Superior turbinate eosinophilia correlates with olfactory deficit in chronic rhinosinusitis patients

Jennifer Lavin, Jin Young Min, Alcina K. Lidder, Julia He Huang, Atsushi Kato, Kent Lam, Eric Meen, Joan S. Chmiel, James Norton, Lydia Suh, Mahboobeh Mahdavinia, Kathryn E. Hulse, David B. Conley, Rakesh K. Chandra, Stephanie Shintani-Smith, Robert C. Kern, Robert P. Schleimer, Bruce K. Tan*

*Corresponding author for this work

Research output: Contribution to journalArticlepeer-review

44 Scopus citations


Objective: To evaluate if molecular markers of eosinophilia in olfactory-enriched mucosa are associated with olfactory dysfunction. Study Design: Cross-sectional study of tissue biopsies from 99 patients, and an additional 30 patients who underwent prospective olfactory testing prior to sinonasal procedures. Methods: Tissue biopsies were processed for analysis of inflammatory markers using quantitative real time polymerase chain reaction (qRT-PCR). Ipsilateral olfactory performance was assessed using the Sniffin' Sticks (Burghart, Wedel, Germany) threshold component and the University of Pennsylvania Smell Identification Test (Sensonics, Haddon Heights, NJ). Age-adjusted data was correlated with inflammatory marker expression and clinical measures of obstruction from computed tomography and endoscopy. Results: Gene expression of the eosinophil marker CLC (Charcot Leyden crystal protein) was elevated in superior turbinate (ST) tissue in chronic rhinosinusitis (CRS) with nasal polyps (CRSwNP) compared to ST and inferior turbinate tissue in CRS without nasal polyps (CRSsNP) and control patients (all P < 0.001, respectively).
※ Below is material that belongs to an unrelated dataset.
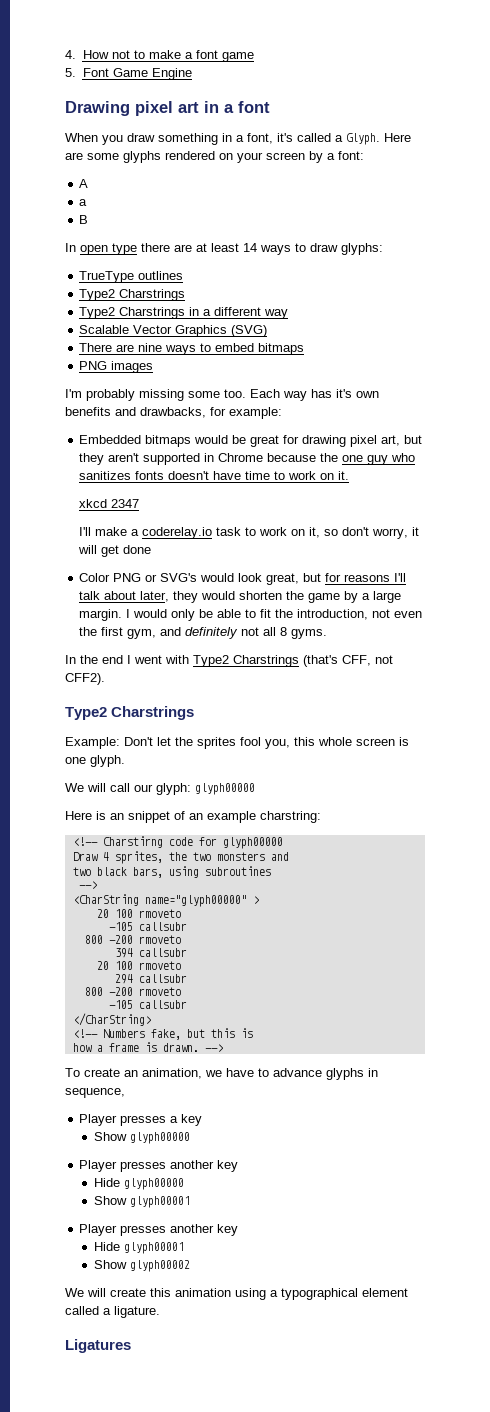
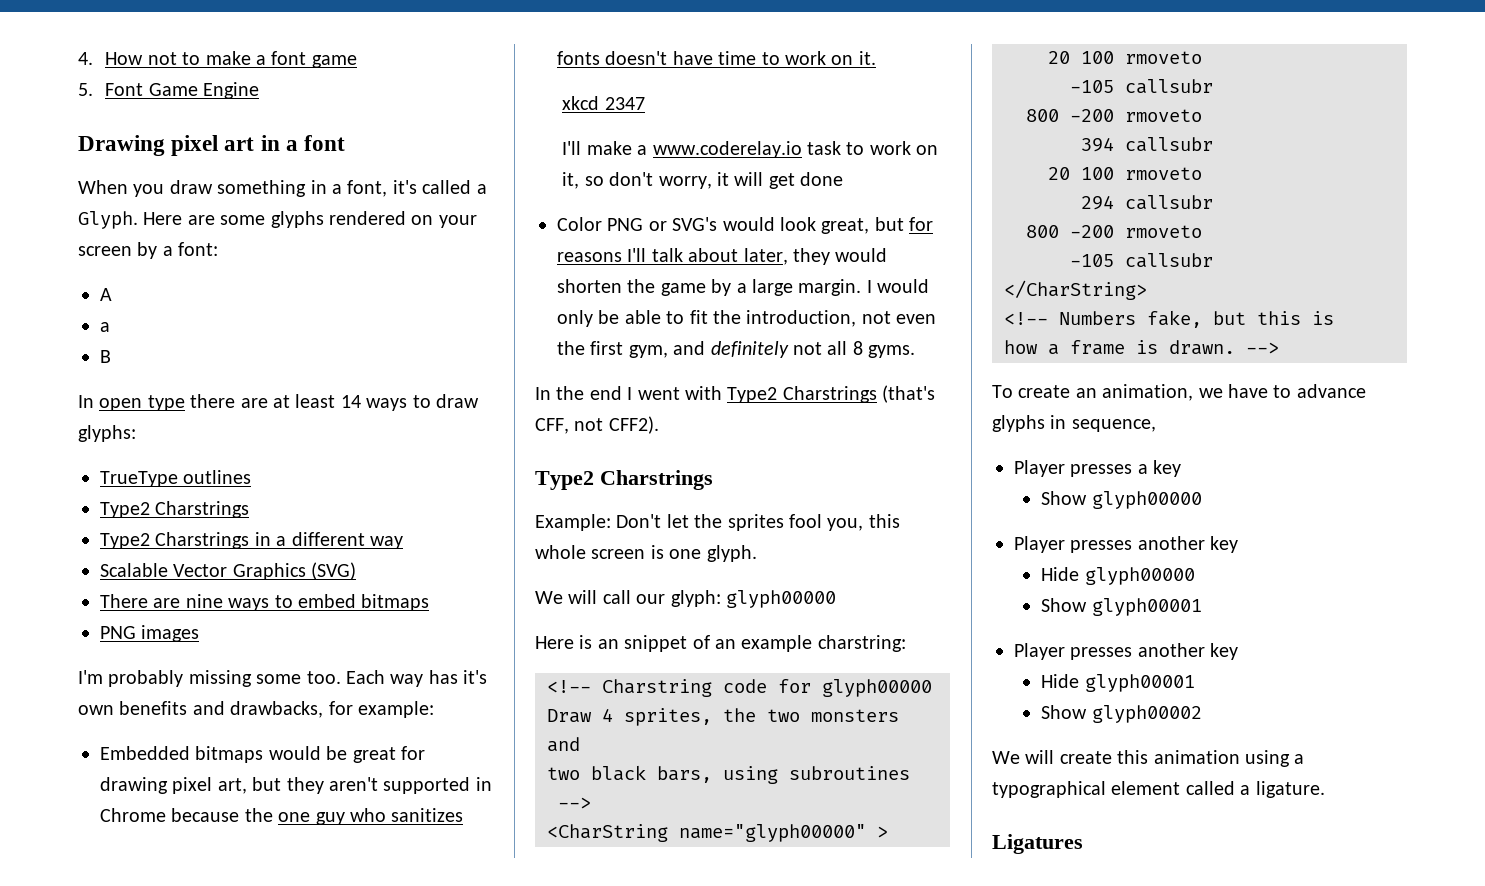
- I'll make a coderelay.io task to work on it, so don't worry, it will get done
+ I'll make a www.coderelay.io task to work on it, so don't worry, it will get done
- <!-- Charstirng code for glyph00000
+ <!-- Charstring code for glyph00000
CLC in ST tissue was correlated with IL-5 and eotaxin-1 expression (all P < 0.001; P = 0.65, and 0.49, respectively). CLC expression was strongly correlated with eosinophilic cationic protein levels (P < 0.001; r = −0.76), and ST CLC expression was inversely related to olfactory threshold (P = 0.002, r = −0.57) and discrimination scores (P = 0.05, r = −0.42). In multiple linear regression of CLC gene expression, polyp status, and radiographic and endoscopic findings with olfactory threshold, CLC was the only significantly correlated variable (P < 0.05). Conclusion: Markers of eosinophils are elevated in the ST of patients with CRSwNP and correlate with olfactory loss. These findings support the hypothesis that olfactory dysfunction in CRS correlates local eosinophil influx into the olfactory cleft. Level of Evidence: NA. Laryngoscope, 127:2210–2218, 2017.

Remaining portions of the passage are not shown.